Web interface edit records
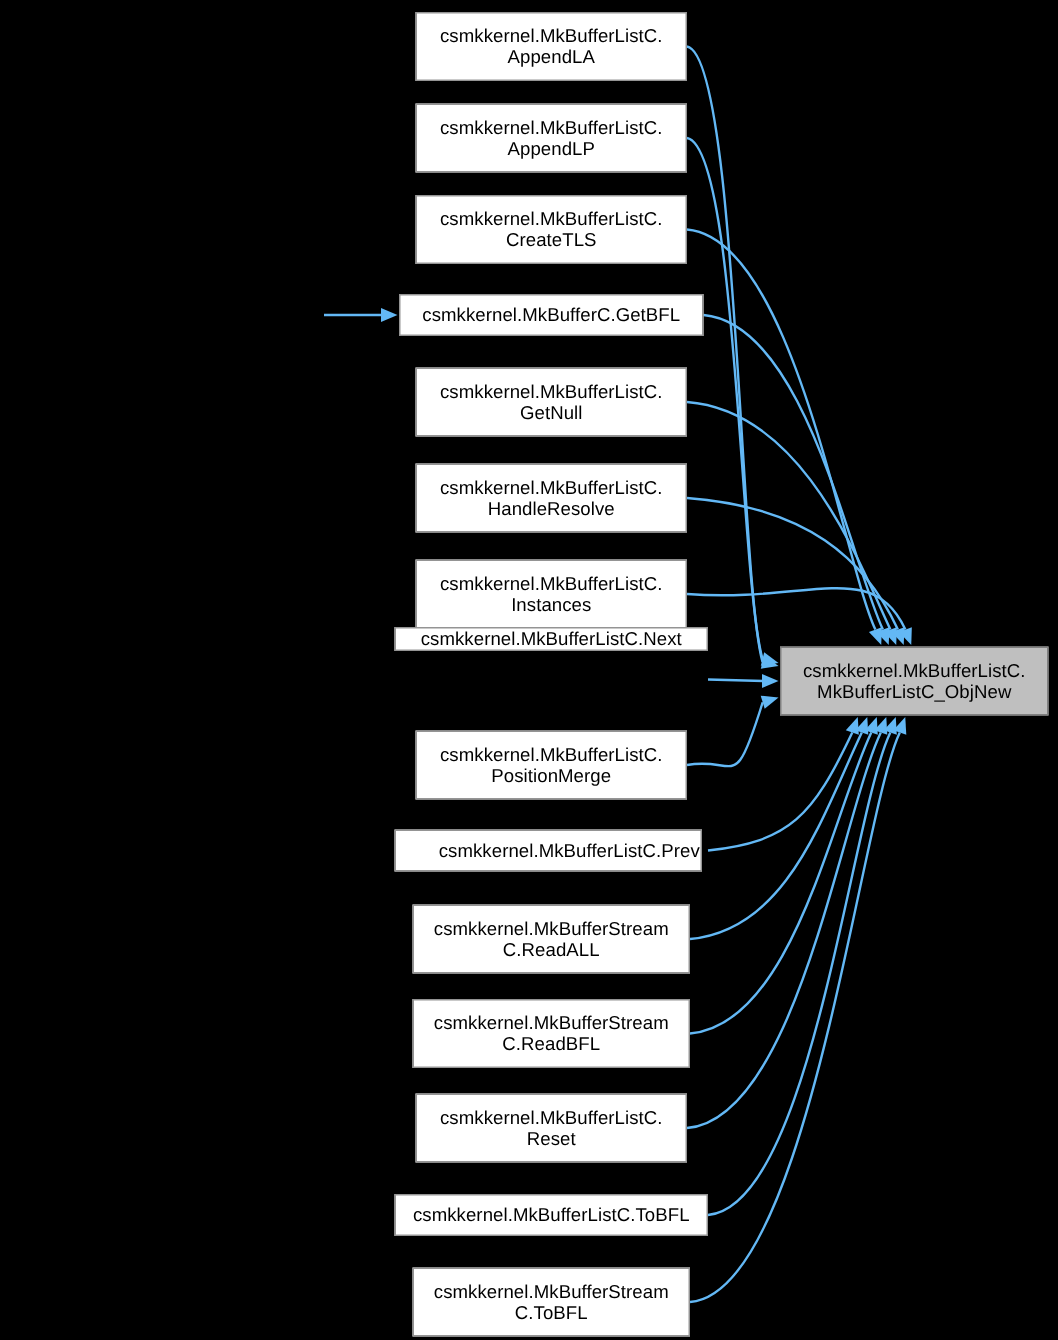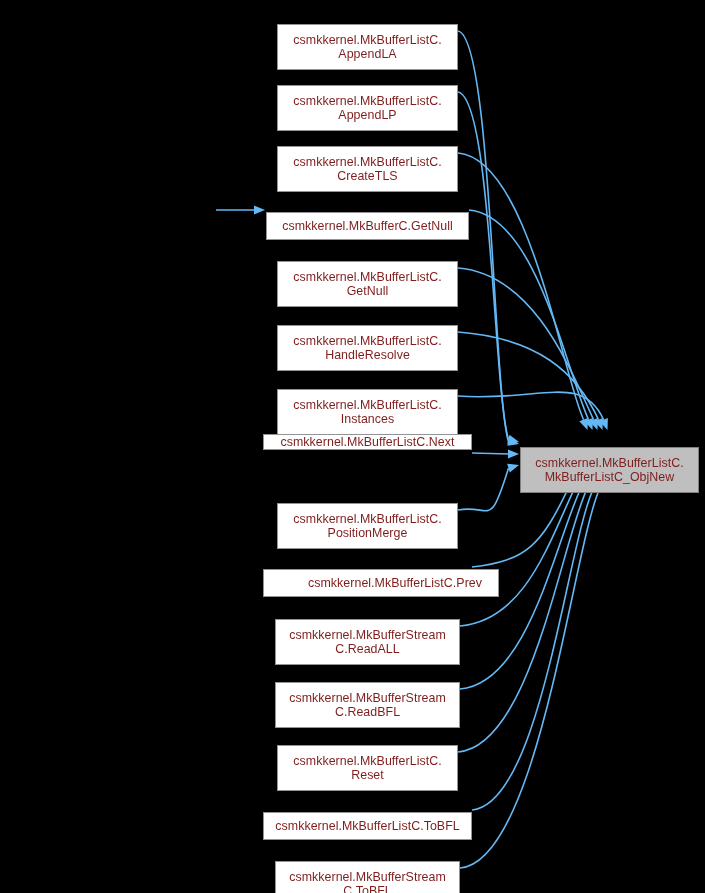--- a/index.html
+++ b/index.html
@@ -32,12 +32,11 @@
     align-items: center;
     justify-content: center;
     text-align: center;
-    color: #7f1d1d;
+    color: #000000;
     font-size: 12.4px;
     line-height: 14.4px;
     letter-spacing: 0.05px;
     z-index: 2;
-    margin-top: 16px;
   }
   .node .label {
     display: block;

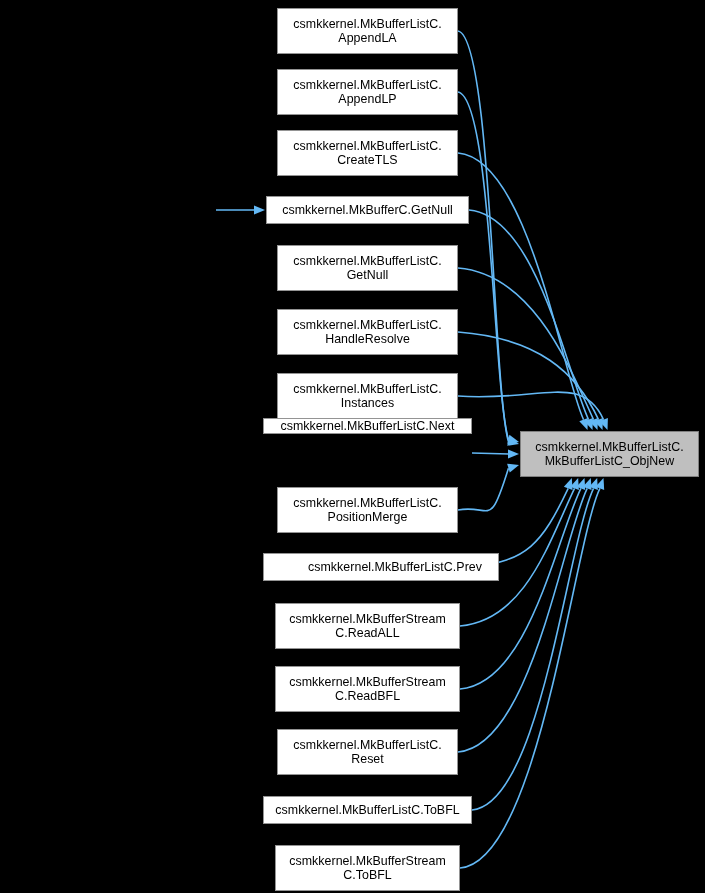--- a/index.html
+++ b/index.html
@@ -112,7 +112,7 @@
 CreateTLS</span>
       </div>
       <div class="node" id="node-get_bfl" style="left: 266px; top: 196px; width: 203px; height: 28px;">
-        <span class="label">csmkkernel.MkBufferC.GetNull</span>
+        <span class="label">csmkkernel.MkBufferC.GetBFL</span>
       </div>
       <div class="node" id="node-get_null" style="left: 277px; top: 245px; width: 181px; height: 46px;">
         <span class="label">csmkkernel.MkBufferListC.

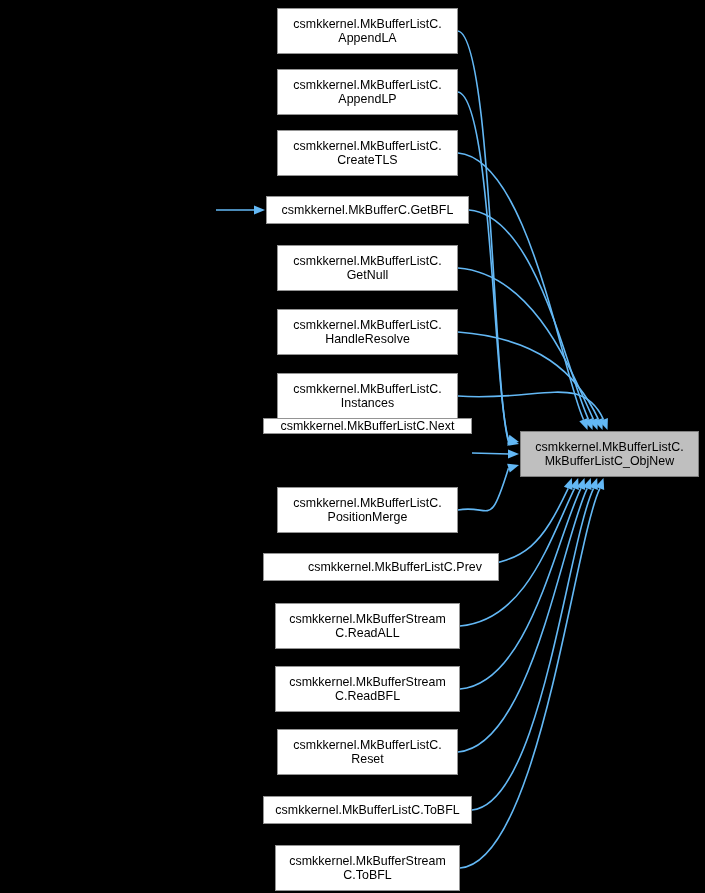--- a/index.html
+++ b/index.html
@@ -133,7 +133,7 @@
         <span class="label">csmkkernel.MkBufferListC.
 PositionMerge</span>
       </div>
-      <div class="node" id="node-prev" style="left: 263px; top: 553px; width: 236px; height: 28px; padding-left: 28px;">
+      <div class="node" id="node-prev" style="left: 263px; top: 553px; width: 205px; height: 28px; padding-left: 28px;">
         <span class="label">csmkkernel.MkBufferListC.Prev</span>
       </div>
       <div class="node" id="node-read_all" style="left: 275px; top: 603px; width: 185px; height: 46px;">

- Work to complete
Copy the data word for word and omit every picture.

- Response box
--- a/index.html
+++ b/index.html
@@ -32,12 +32,11 @@
     align-items: center;
     justify-content: center;
     text-align: center;
-    color: #7f1d1d;
+    color: #000000;
     font-size: 12.4px;
     line-height: 14.4px;
     letter-spacing: 0.05px;
     z-index: 2;
-    margin-top: 16px;
   }
   .node .label {
     display: block;

--- a/index.html
+++ b/index.html
@@ -112,7 +112,7 @@
 CreateTLS</span>
       </div>
       <div class="node" id="node-get_bfl" style="left: 266px; top: 196px; width: 203px; height: 28px;">
-        <span class="label">csmkkernel.MkBufferC.GetNull</span>
+        <span class="label">csmkkernel.MkBufferC.GetBFL</span>
       </div>
       <div class="node" id="node-get_null" style="left: 277px; top: 245px; width: 181px; height: 46px;">
         <span class="label">csmkkernel.MkBufferListC.

--- a/index.html
+++ b/index.html
@@ -133,7 +133,7 @@
         <span class="label">csmkkernel.MkBufferListC.
 PositionMerge</span>
       </div>
-      <div class="node" id="node-prev" style="left: 263px; top: 553px; width: 236px; height: 28px; padding-left: 28px;">
+      <div class="node" id="node-prev" style="left: 263px; top: 553px; width: 205px; height: 28px; padding-left: 28px;">
         <span class="label">csmkkernel.MkBufferListC.Prev</span>
       </div>
       <div class="node" id="node-read_all" style="left: 275px; top: 603px; width: 185px; height: 46px;">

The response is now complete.